The belief that alternative education -- the so-called school system of last resort -- is the next education sector facing a funding cut is borne out by a story in this morning's Press, Drug use by at-risk teens causes alarm.
The story claims that:
Many teenagers in the school system of last resort are smoking pot.
The high rates of drug abuse are among concerns about the alternative education system that have prompted Education Minister Anne Tolley to review its funding.
Somehow, I don't think it's likely to be reviewed upwards.
But I hope any action is more soundly based than the Press's story, which quotes the New Zealand Council for Educational Research report Background of students in Alternative Education: Interviews with a selected 2008 cohort. The story is written in such a way that it would be easy to think that the report is somehow critical of AE's role with respect to student drug use:
"For many students, an environment where drugs and alcohol are freely used was considered quite normal," the study said.
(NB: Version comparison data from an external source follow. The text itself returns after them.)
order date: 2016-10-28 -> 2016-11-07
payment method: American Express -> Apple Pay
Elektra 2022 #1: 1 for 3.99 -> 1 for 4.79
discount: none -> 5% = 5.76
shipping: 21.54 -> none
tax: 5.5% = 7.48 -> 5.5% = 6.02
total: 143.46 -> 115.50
One pupil said: "My family still takes drugs; it was what I thought was normal. I got brought up around it, but it's not good because it influences me and my sister and we smoke drugs, drink alcohol, smoke cigarettes."
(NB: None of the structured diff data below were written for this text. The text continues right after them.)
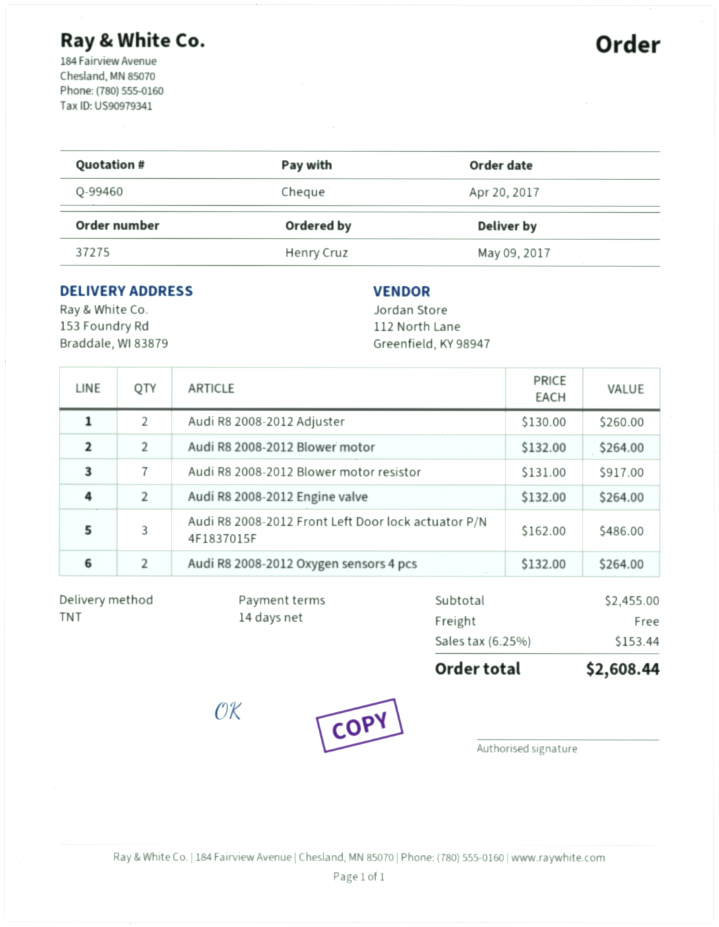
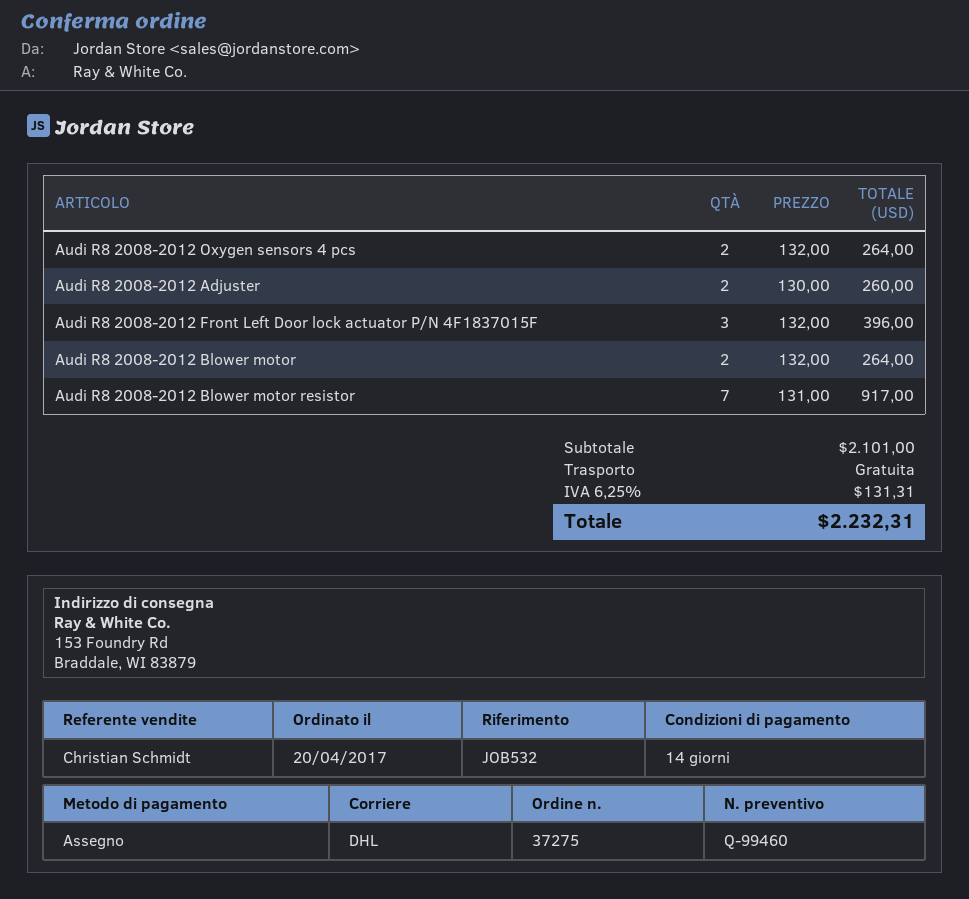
shipping method: TNT -> DHL
Audi R8 2008-2012 Engine valve: 2 x 132.00 = 264.00 -> none
Audi R8 2008-2012 Front Left Door lock actuator P/N 4F1837015F: 3 x 162.00 = 486.00 -> 3 x 132.00 = 396.00
subtotal: 2455.00 -> 2101.00
tax: 6.25% = 153.44 -> 6.25% = 131.31
total: 2608.44 -> 2232.31

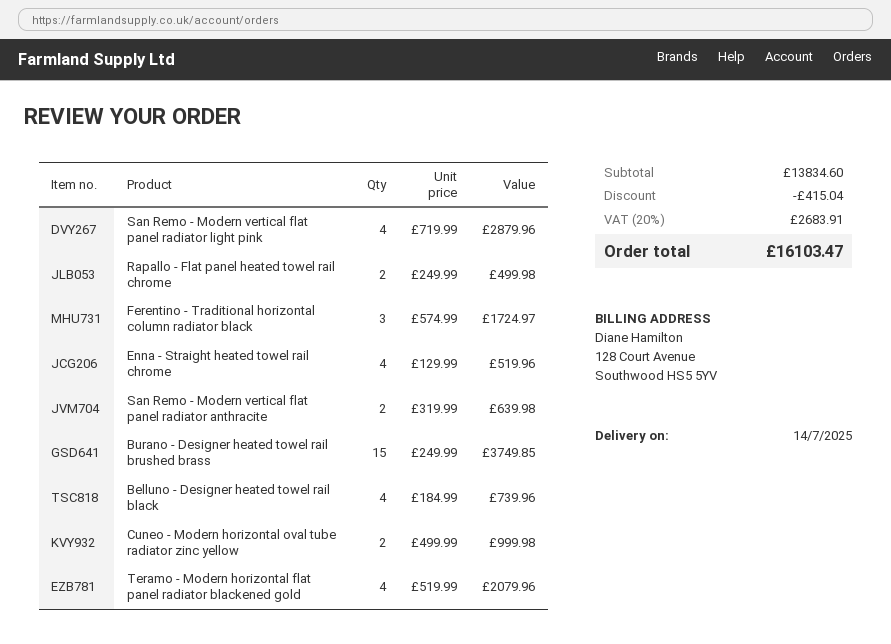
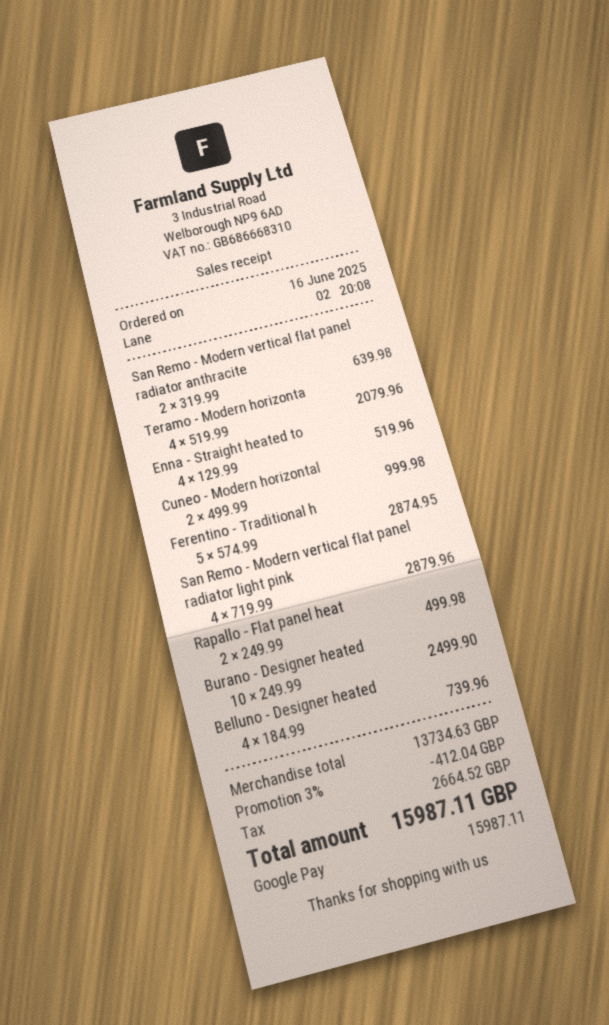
Ferentino - Traditional horizontal column radiator black: 3 x 574.99 = 1724.97 -> 5 x 574.99 = 2874.95
Burano - Designer heated towel rail brushed brass: 15 x 249.99 = 3749.85 -> 10 x 249.99 = 2499.90
subtotal: 13834.60 -> 13734.63
discount: 415.04 -> 412.04
tax: 2683.91 -> 2664.52
total: 16103.47 -> 15987.11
Actually, the next sentence quoted from that student, Mere, is: "No-one ever talked to me about this before I got to AE."
Nowhere does the report suggest that drug or alcohol use is in any way associated with AE attendance. Quite the reverse.
As it happens, I recently visited an alterative education learning centre. It was a very modest space (much more so than a typical classroom), but impeccably tidy. Its walls were covered with student artworks, and with rules: very specific rules about all kinds of prohibited conduct, from bullying to cheating at games, with specific sanctions for each. It was a very well-regulated environment.
Our own family's contact with Alt-Ed has been in the home, and considerably more effective and less judgemental than some of the dealings we endured in the mainstream system. For us, these people get it. So Anne Tolley's ruminations concern me. This has never been a fashionable service in the education sector -- Labour effectively froze its funding from 2000 on -- but, as the NZCER report plainly demonstrates, it is deeply valued by its users.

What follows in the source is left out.